The University of Illinois’ Startup Ecosystem - badboyboyce
https://hack.vc/the-university-of-illinois-startup-ecosystem-b1cb79cdc80d
======
qCOVET
I started a not to be named University entrepreneurship program. I drew
similar pictures and it looked beautiful, as if the ecosystem was bursting
with activity. But the reality was different. It lacked excitement, it lacked
visibility, it lacked engagement and above all it lacked entrepreneurial
culture (which I see as gluon or higgs boson of a robust entrepreneurial
ecosystem).

So at the heart of this beautiful map, I created a cultural hub .. a space
that was founded and run by students, who elevated the excitement and
visibility of entrepreneurship. To top it up, I elected a student women
entrepreneur to lead it. It had interesting implications:

1\. Entrepreneurial ecosystems tend to be male dominated. By creating a
community of student entrepreneurs, lead by a female student, it created a
'safe zone' for other women entrepreneurs to come forward and engage.

2\. Much of what we did at the space, was to encourage trying new things, new
ideas and celebrating every tiny milestone of a student. I started a FB page,
where every student activity was documented and celebrated.

3\. In less than 2 years, I helped start over 60 new ventures. Some died or
would have died or will die and a few get accepted into top incubators..and
others are at limbo... but the process helped students to learn important
lessons in entrepreneurship. It is best to do it while still a student.

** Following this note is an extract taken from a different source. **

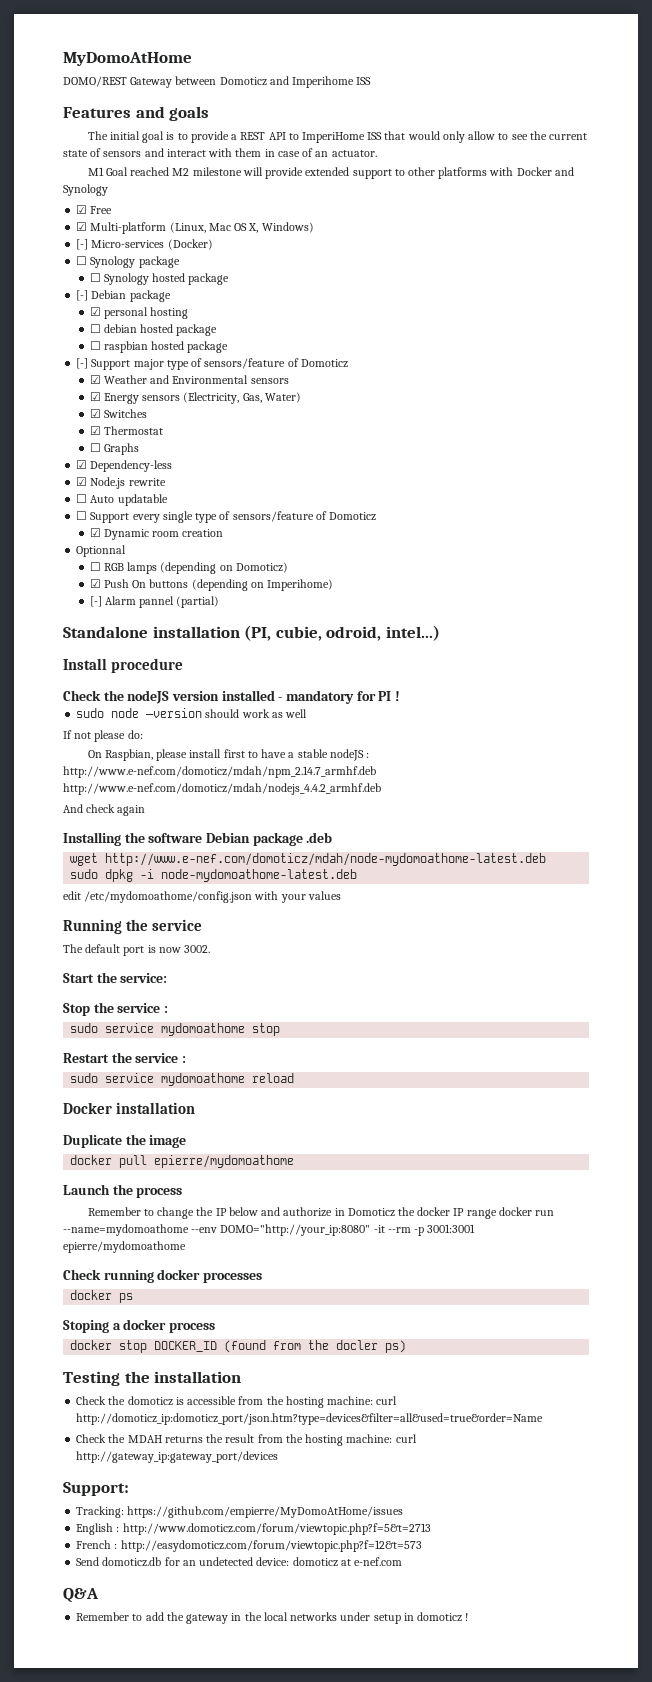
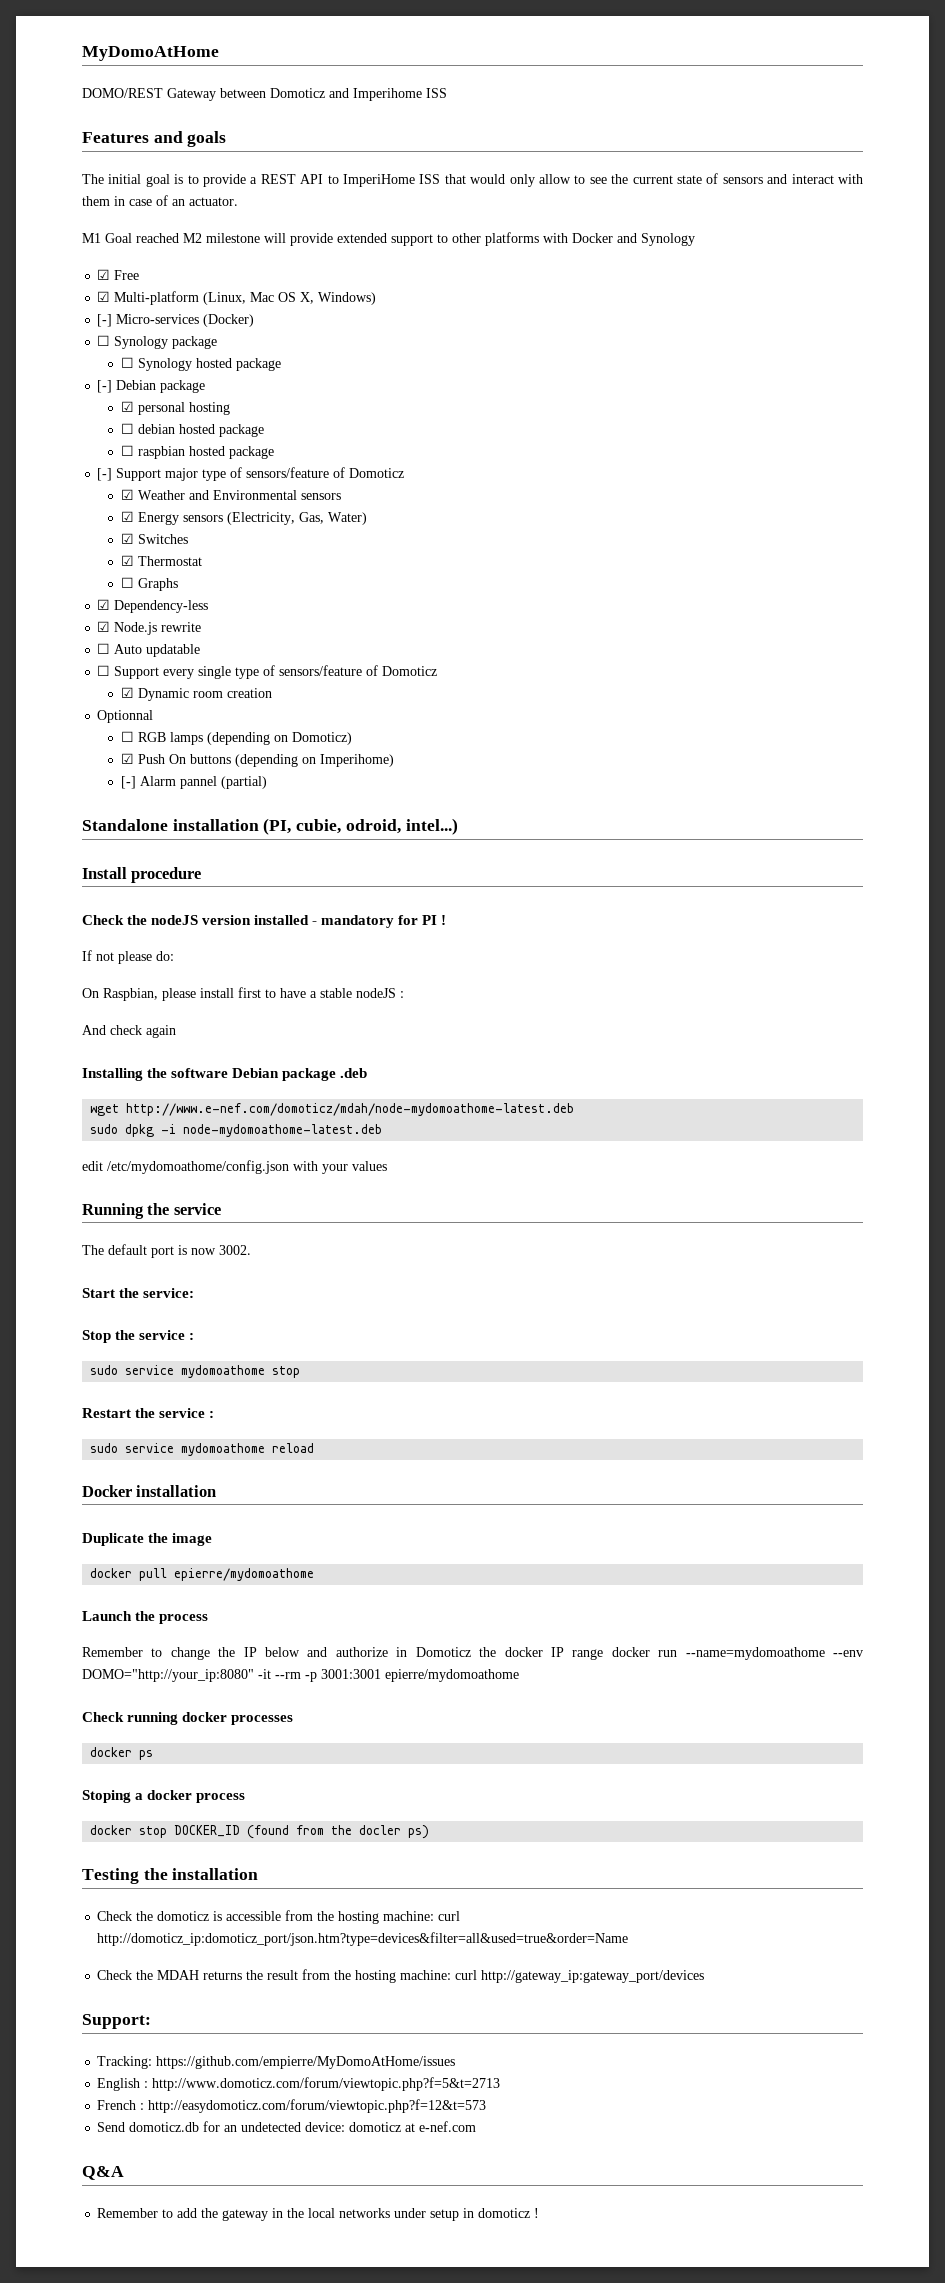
[76,708,308,718] // sudo node —version should work as well -> (447, 920) none
[63,766,376,778] [63,783,381,795] http://www.e-nef.com/domoticz/mdah/npm_2.14.7_armhf.deb http://www.e-nef.com/domoticz/mdah/nodejs_4.4.2_armhf.deb -> (404, 994) none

4\. The space helped connect all the dots in the picture (drawn in the
article). It brought the organizations closer to the students and helped
create visible linkages. It helped movement of entrepreneurs and
entrepreneurial ideas easily across those linkages and removed redundancies in
the ecosystem.

5\. I gained a lot of visibility in the media and it didn't go well with the
fossils of University who claimed entrepreneurship as their own and turned my
exciting job into a political game and a living hell. Non of it leaked to my
students, but being an entrepreneur myself, I already had many other projects
that I was working on ... so I left the University and aside from championing
my students from the sidelines now, I find utmost excitement in pursuing my
own tiny startup. I am broke, but I am happy and every day take pride in the
work I did, to create the nucleus of a successful entrepreneurial ecosystem in
one of the top Universities, that would act as a cascading feeder to the
community for many generations to come.

------
bman90
Currently working at UIUC at a relatively new startup and yes there is a good
community building here. There is lots of agricultural innovation going on
here and having giants like John deere, adm, ABinBev as well as tech companies
like said yahoo hadoop analytics group. Cool to see some UIUC research park
love here on hacker news. Can't wait to get up and go back to work at the
research park where I will be hacking on python all day!

------
brianstorms
Author says UI has "a rich history" with regard to startups. I am curious when
the clock started ticking for "history" in this author's view -- last 10
years? 15?

Startups were a very different story at UI in the late 60s, 70s, and early
80s. From what I've gathered, it seems doing a startup could be a very iffy
proposition, vis a vis the university. Sometimes it could even get you in a
heap o' trouble.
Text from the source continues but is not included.